[Task objective]: An exact copy of the records is required, minus the pictures they hold.

(Beginning of Data for processing)

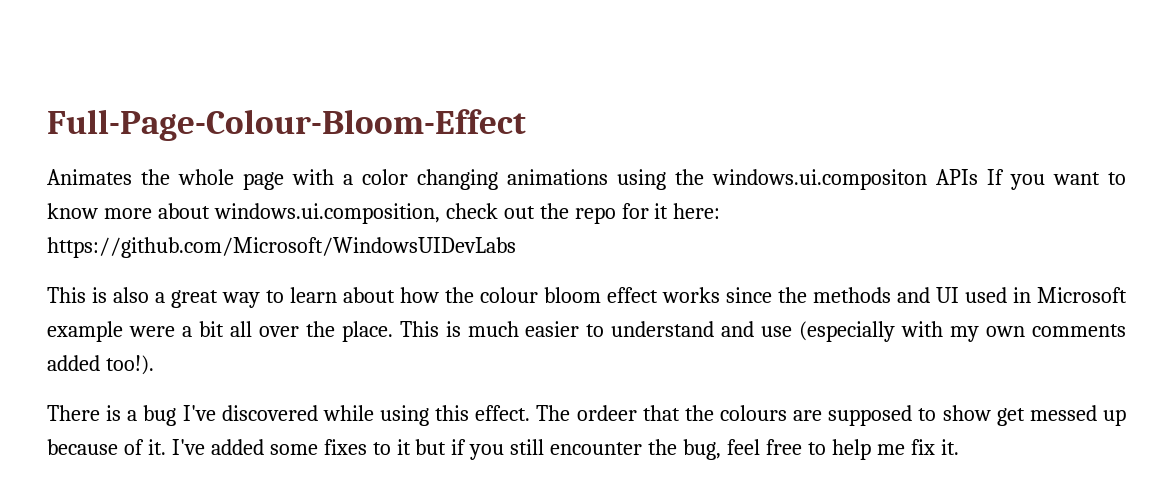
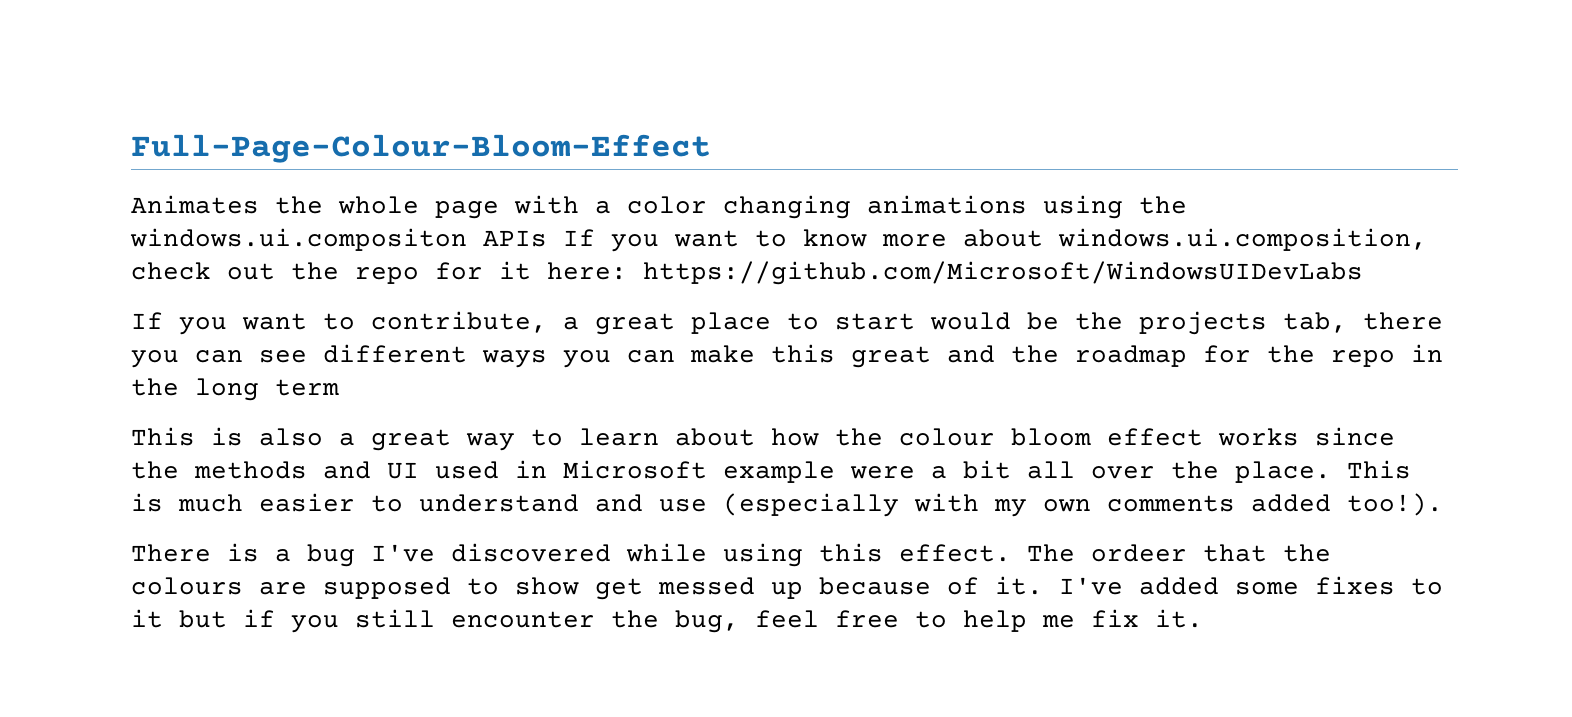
+ If you want to contribute, a great place to start would be the projects tab, there you can see different ways you can make this great and the roadmap for the repo in the long term

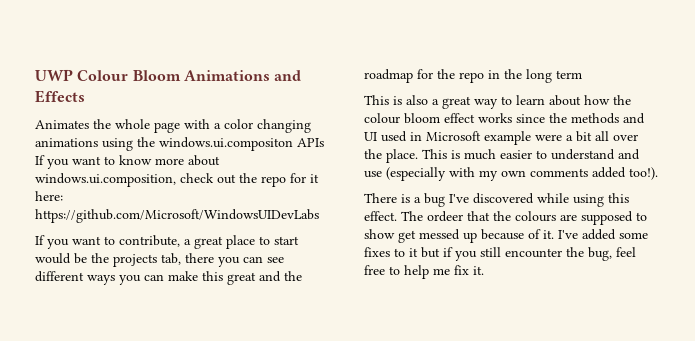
- Full-Page-Colour-Bloom-Effect
+ UWP Colour Bloom Animations and Effects

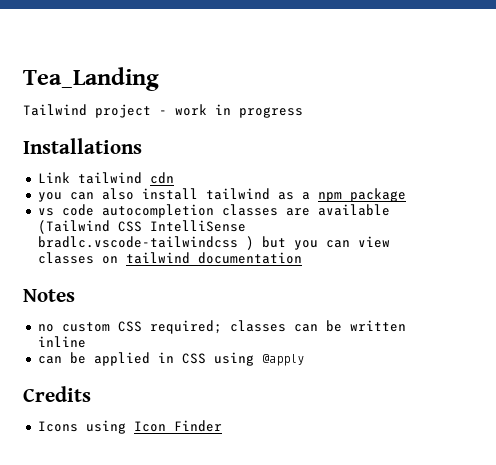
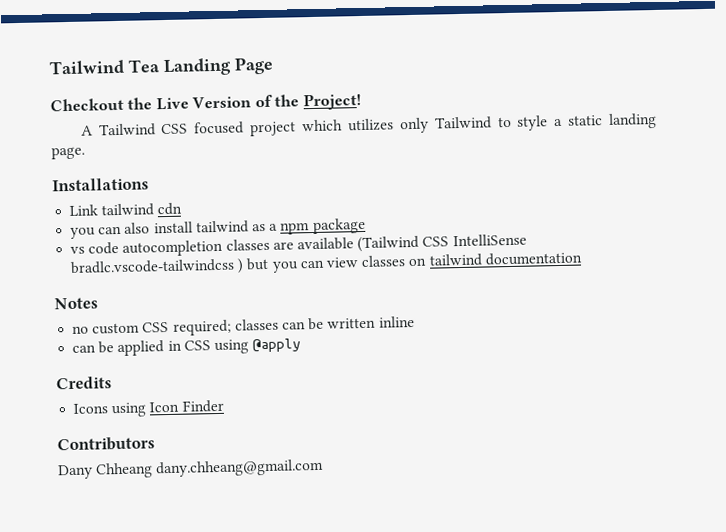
- Tea_Landing
- Tailwind project - work in progress
+ Tailwind Tea Landing Page
+ Checkout the Live Version of the Project!
+ A Tailwind CSS focused project which utilizes only Tailwind to style a static landing page.
+ Contributors
+ Dany Chheang dany.chheang@gmail.com

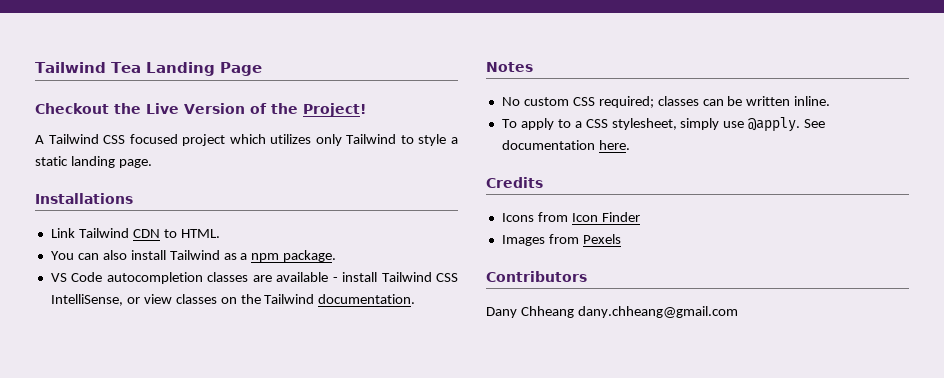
- Link tailwind cdn
- you can also install tailwind as a npm package
- vs code autocompletion classes are available (Tailwind CSS IntelliSense bradlc.vscode-tailwindcss ) but you can view classes on tailwind documentation
+ Link Tailwind CDN to HTML.
+ You can also install Tailwind as a npm package.
+ VS Code autocompletion classes are available - install Tailwind CSS IntelliSense, or view classes on the Tailwind documentation.
- no custom CSS required; classes can be written inline
- can be applied in CSS using @apply
+ No custom CSS required; classes can be written inline.
+ To apply to a CSS stylesheet, simply use @apply. See documentation here.
- Icons using Icon Finder
+ Icons from Icon Finder
+ Images from Pexels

(End of Data for processing)

[Answer space]:
+ If you want to contribute, a great place to start would be the projects tab, there you can see different ways you can make this great and the roadmap for the repo in the long term

- Full-Page-Colour-Bloom-Effect
+ UWP Colour Bloom Animations and Effects

- Tea_Landing
- Tailwind project - work in progress
+ Tailwind Tea Landing Page
+ Checkout the Live Version of the Project!
+ A Tailwind CSS focused project which utilizes only Tailwind to style a static landing page.
+ Contributors
+ Dany Chheang dany.chheang@gmail.com

- Link tailwind cdn
- you can also install tailwind as a npm package
- vs code autocompletion classes are available (Tailwind CSS IntelliSense bradlc.vscode-tailwindcss ) but you can view classes on tailwind documentation
+ Link Tailwind CDN to HTML.
+ You can also install Tailwind as a npm package.
+ VS Code autocompletion classes are available - install Tailwind CSS IntelliSense, or view classes on the Tailwind documentation.
- no custom CSS required; classes can be written inline
- can be applied in CSS using @apply
+ No custom CSS required; classes can be written inline.
+ To apply to a CSS stylesheet, simply use @apply. See documentation here.
- Icons using Icon Finder
+ Icons from Icon Finder
+ Images from Pexels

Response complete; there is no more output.